L'écriture d'une partie d'un livre*, dans lequel j'ai à présenter les différents modèles psychanalytiques, les processus thérapeutiques qui sont en jeu dans la cure des principaux troubles psychiatriques, et les résultats obtenus (quand ils ont été publiés) m'a placé devant deux constats.
- le premier est que si la psychanalyse dispose d'un corpus de publications
extrêmement développé, celles qui concernent l'approche
qu'il m'était demandé de traiter sont en nombre très réduit.
Constituer la base documentaire concernant les modèles associés
aux troubles fut déjà un exercice relativement compliqué
; réunir des textes pouvant servir de support à la présentation
de lignes directrices de pratique psychothérapique psychanalytique concernant
ces mêmes troubles a représenté une épreuve proche
de l'exploit.
Cette situation a éclairé pour moi le bilan de l'expertise collective
et a renforcé ma conviction qu'il y a vraiment du travail à faire
du côté des psychanalystes. D'un côté, la richesse
de la réflexion psychanalytique est évidente, comme sa proximité
avec la clinique. Relire Freud, Abraham, Mélanie Klein, Spitz …
est indiscutablement un plaisir et une mine pour penser la clinique (la vraie
clinique, pas celle des symptômes anecdotiques dissociés d'une
problématique globale). On ne peut être que désespéré
de constater que des approches ultra-réductionnistes puissent prétendre
faire jeu égal, voire remplacer ce qui constitue une "humanité".
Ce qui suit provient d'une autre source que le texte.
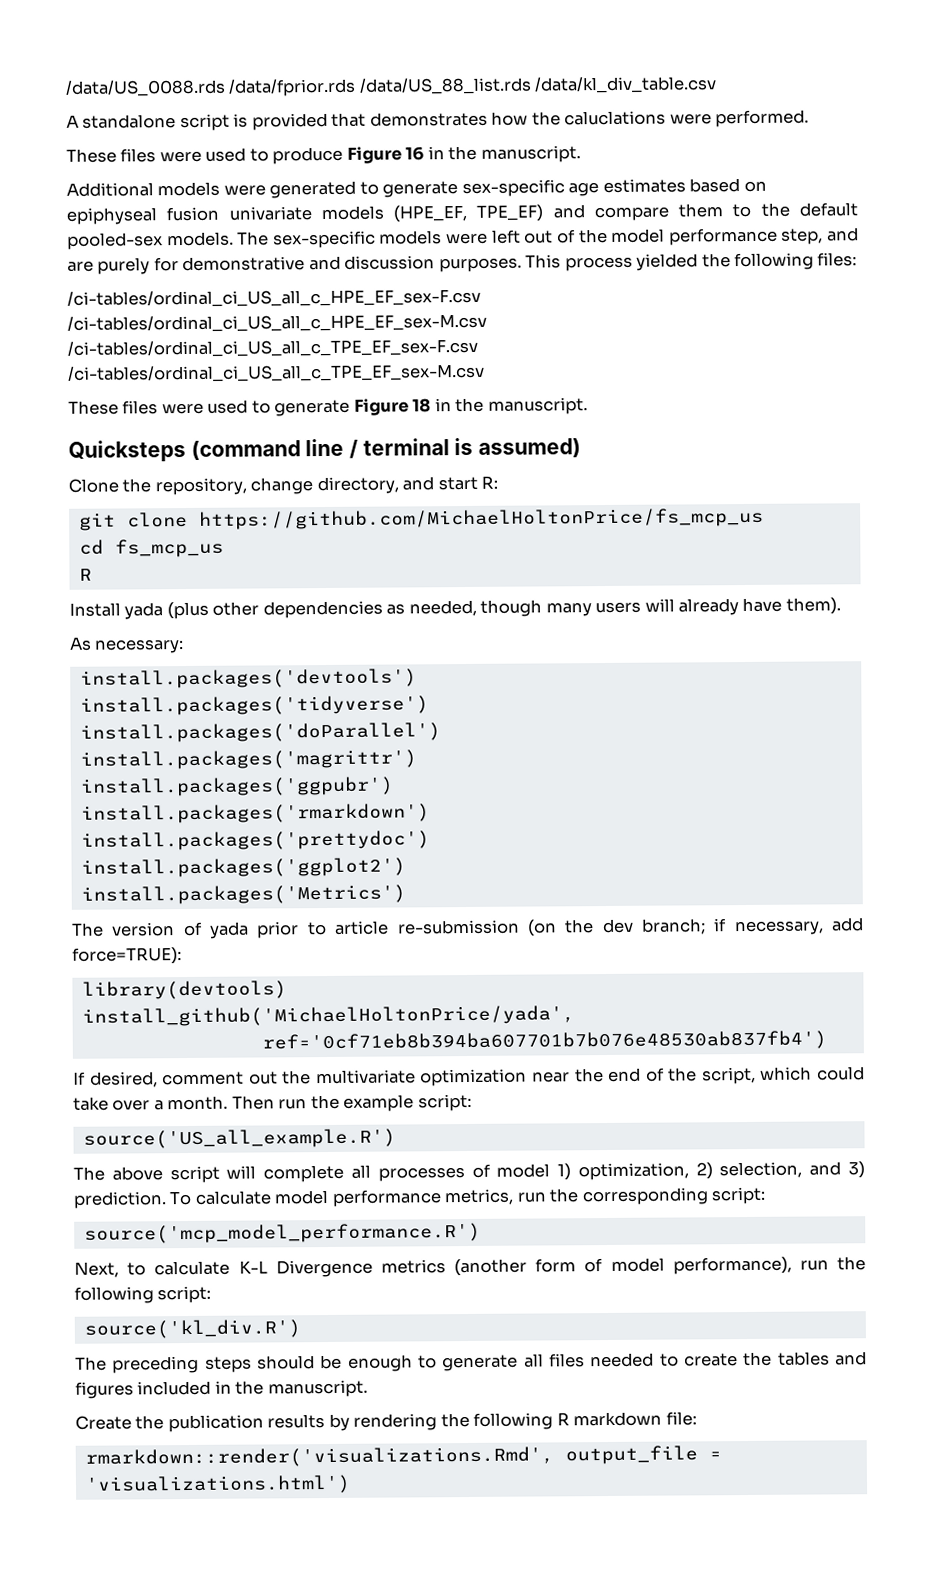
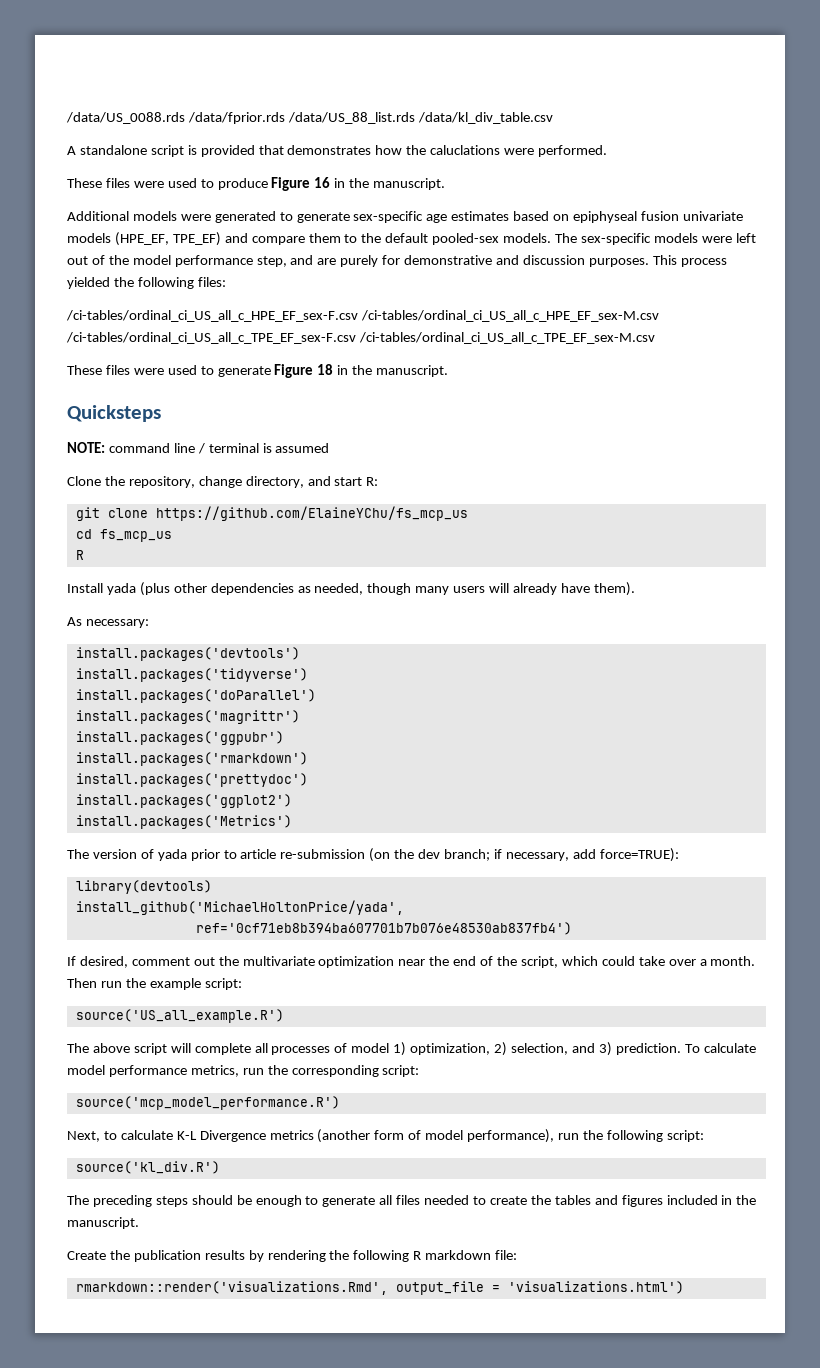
[190,439,301,460] (command -> [67,442,170,453] // NOTE: command
[478,437,582,458] assumed) -> [275,443,330,453] assumed
[198,507,764,530] https://github.com/MichaelHoltonPrice/fs_mcp_us -> [155,506,468,521] https://github.com/ElaineYChu/fs_mcp_us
D'un autre côté, il faut bien constater que la question de l'application
(et de l'évaluation de la portée pratique de la théorie)
n'a pas été explorée ou mise en valeur de façon
systématique !
Sans doute, cela n'a pas posé problème pendant toute une époque
durant laquelle la psychanalyse constituait LA référence ; mais
cela devient un défaut majeur aujourd'hui dans un contexte de pensée
qui s'est aussi considérablement modifié de façon générale.
La connaissance précise de l'objet, la preuve de son efficacité
à défaut de sa compréhension complète constituent
aujourd'hui une demande sociale permanente ; peut-être d'ailleurs plus
formelle que de fond. Je veux dire par là que la qualité de la
réponse, sa pertinence, sa cohérence est peut-être moins
importante que le fait qu'il y ait une réponse.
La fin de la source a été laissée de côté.